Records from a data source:
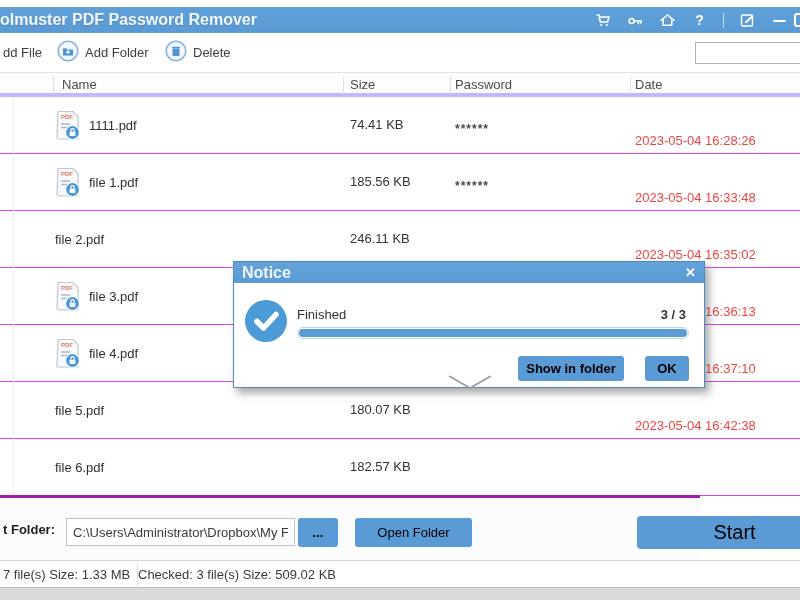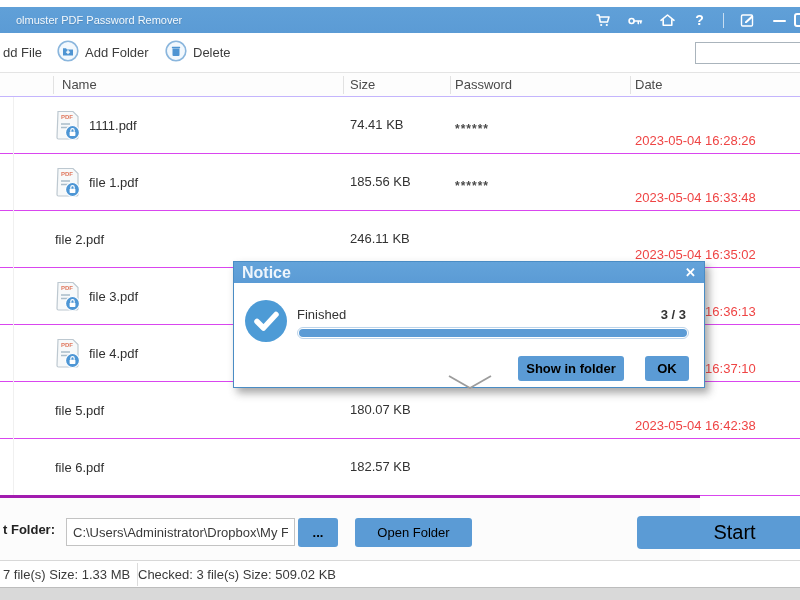--- a/index.html
+++ b/index.html
@@ -10,7 +10,7 @@
   
   .titlebar { position:absolute; left:0; top:7px; width:800px; height:26px;
     background:linear-gradient(#60a0d8,var(--accent)); display:flex; align-items:center; }
-  .title-text { color:#f2f8fd; font-size:11px; font-weight:normal; margin-left:16px;
+  .title-text { color:#f2f8fd; font-size:16px; font-weight:bold; margin-left:0;
     text-shadow:0 1px 1px rgba(0,0,0,.15); white-space:nowrap; }
   .tb-icons { position:absolute; right:12px; top:0; height:26px; display:flex; align-items:center; gap:15px; }
   .tb-icon { width:17px; height:17px; display:flex; align-items:center; justify-content:center; cursor:pointer; }

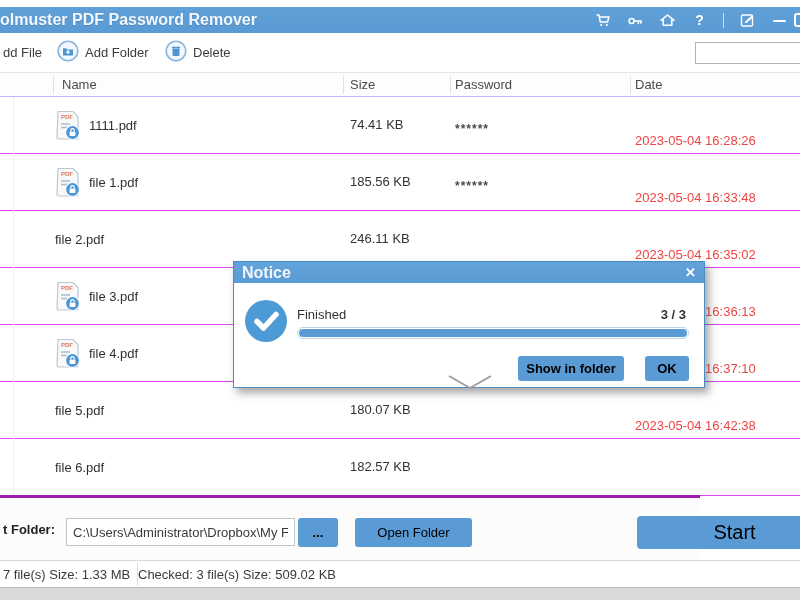--- a/index.html
+++ b/index.html
@@ -31,7 +31,7 @@
 
   
   .thead { position:absolute; left:0; top:72px; width:800px; height:25px; background:#fdfdfd;
-    border-top:1px solid #e4e4e4; border-bottom:1px solid #c4b5fd; }
+    border-top:1px solid #e4e4e4; border-bottom:4px solid #c4b5fd; }
   .th { position:absolute; top:0; height:24px; line-height:24px; font-size:13px; color:#4a4a4a; cursor:pointer; }
   .th-name { left:62px; } .th-size { left:350px; } .th-password { left:455px; } .th-date { left:635px; }
   .th-sep { position:absolute; top:3px; width:1px; height:18px; background:#e2e2e2; }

PROBLEM DESCRIPTION »
Would you copy all of the data exactly? Keep the pictures out of it.

EXERCISE SOLUTION »
--- a/index.html
+++ b/index.html
@@ -10,7 +10,7 @@
   
   .titlebar { position:absolute; left:0; top:7px; width:800px; height:26px;
     background:linear-gradient(#60a0d8,var(--accent)); display:flex; align-items:center; }
-  .title-text { color:#f2f8fd; font-size:11px; font-weight:normal; margin-left:16px;
+  .title-text { color:#f2f8fd; font-size:16px; font-weight:bold; margin-left:0;
     text-shadow:0 1px 1px rgba(0,0,0,.15); white-space:nowrap; }
   .tb-icons { position:absolute; right:12px; top:0; height:26px; display:flex; align-items:center; gap:15px; }
   .tb-icon { width:17px; height:17px; display:flex; align-items:center; justify-content:center; cursor:pointer; }

--- a/index.html
+++ b/index.html
@@ -31,7 +31,7 @@
 
   
   .thead { position:absolute; left:0; top:72px; width:800px; height:25px; background:#fdfdfd;
-    border-top:1px solid #e4e4e4; border-bottom:1px solid #c4b5fd; }
+    border-top:1px solid #e4e4e4; border-bottom:4px solid #c4b5fd; }
   .th { position:absolute; top:0; height:24px; line-height:24px; font-size:13px; color:#4a4a4a; cursor:pointer; }
   .th-name { left:62px; } .th-size { left:350px; } .th-password { left:455px; } .th-date { left:635px; }
   .th-sep { position:absolute; top:3px; width:1px; height:18px; background:#e2e2e2; }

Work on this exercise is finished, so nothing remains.